C’est un argument qui revient souvent: on n’attend pas forcément monts et merveilles de chaque groupe. Certains sont plus sympathiques que réellement brillants. Dans le cas des gentils Yuck, un petit passage à vide aurait été excusé avec bienveillance si ce deuxième album n’était pas si décevant. Car avec ‘Glow & Behold‘, force est de constater que les anglais loupent la marche, se prennent un beau gadin et laissent de légitimes doutes quant à leur avenir. Privés du chanteur et co-songwriter Daniel Blumberg, récemment parti pour [url=https://www.visual-music.org/chronique-1629.htm]expérimenter en solo[url], ces amoureux transis du rock indé des années 90 ne parviennent plus à émuler leurs aînés de façon convaincante, ni même à préserver la fraicheur de débuts pourtant pas si lointains.

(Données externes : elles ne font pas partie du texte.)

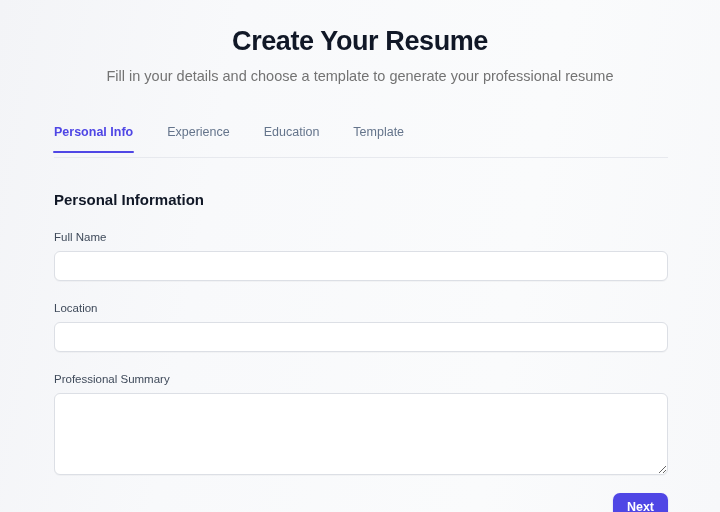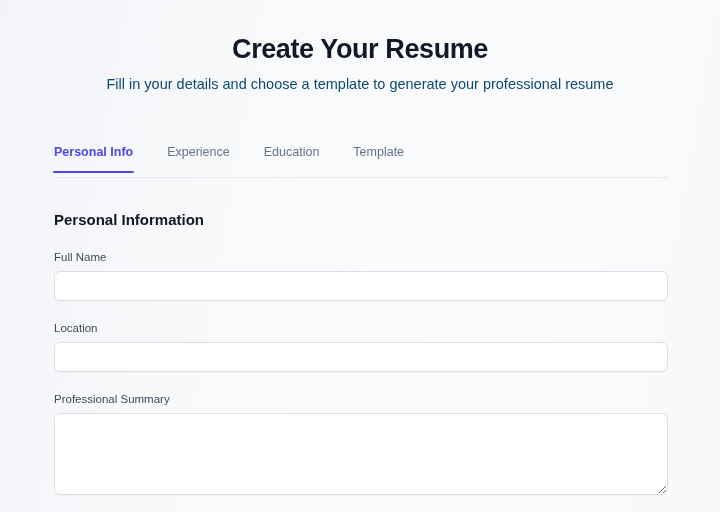--- a/index.html
+++ b/index.html
@@ -26,9 +26,8 @@
 
   
   .header {
-    padding-top: 12px;
+    padding-top: 24px;
     text-align: center;
-    margin-top: 20px;
   }
 
   .page-title {

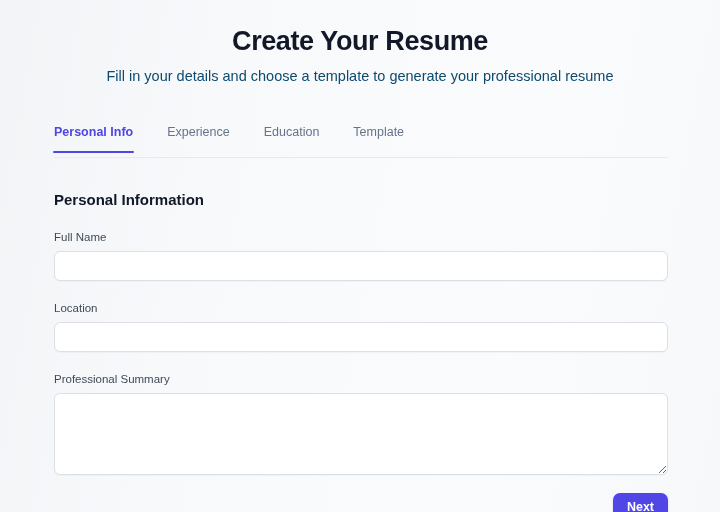--- a/index.html
+++ b/index.html
@@ -42,7 +42,7 @@
     margin-top: 8px;
     font-size: 14.5px;
     font-weight: normal;
-    color: #0c4a6e;
+    color: #737373;
     line-height: 20px;
   }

Il y a presque trois ans Yuck débarquait avec une poignée de singles jouissifs et une fuzz-pop échevelée rappelant les meilleures heures de toute la clique alternative post-grunge et lo-fi, de Dinosaur Jr. à Pavement en passant par presque toutes les références du genre. Parfois de façon peu personnelle, mais jamais sans une certaine réussite. Le plus américain des groupes anglais, en quelque sorte, si l’on met de côté les Arctic Monkeys (mais avec une collec’ de disques bien plus cool que celle d’Alex Turner & co). ‘Glow & Behold‘ ne renie pas d’un bloc toutes ces influences mais ramène la musique en territoire britannique avec plus d’une oeillade à My Bloody Valentine (voire du bon gros pastiche sur ‘Rebirth‘) et une évidente tendance à singer le mid-tempo mélodique à la Teenage Fanclub (le passable ‘Out Of Time‘ tout en leads et harmonies enchevêtrées, mais aussi les peu ragoûtants ‘How Does It Feel‘ et ‘Glow & Behold‘). Tant va la cruche à l’eau… vous connaissez le dicton: là où Kevin Shields et les écossais ont presque toujours lévité avec leurs formules respectives, Yuck se vautre. Trop d’exercices de style, pas assez de substance. Plus d’une moitié de l’album croule sous le poids de titres poussifs, d’instrumentaux peu inspirés et de ballades assez mal chantées par un Max Bloom pas du tout à son avantage dans le registre sensible que dominait et continue de dominer l’exilé Daniel Blumberg.
L’envie d’avancer est là et les tentatives d’enrichir le vocabulaire du groupe sont louables, mais en multipliant les maladresses (sequencing douteux, chansons bancales, cuivres intempestifs pas toujours du meilleur goût) ce disque à la fois attendu et redouté prend l’eau de toutes parts. Évidemment, difficile de rester totalement hermétique à de bonnes intentions et à un style musical qui n’a rien de prétentieux en soi. Yuck a bon fond, pourrait-on dire, et démontre avec ‘Lose My Breath‘ et ‘Middle Sea‘ que tout n’est peut-être pas perdu. Mais ces deux titres réminiscents du premier album, aussi excellents et instantanés soient-ils, ne font qu’amplifier la sensation de confusion et le manque de cohérence. À force d’embrasser ses influences de façon compulsive et sans ligne directrice, le groupe perd le peu d’identité propre qui lui restait suite au départ de son chanteur, ainsi que pas mal de charisme. Disque de transition ou ratage augurant du pire, wait and see. Mais dans un cas comme dans l’autre, on pouvait attendre beaucoup mieux.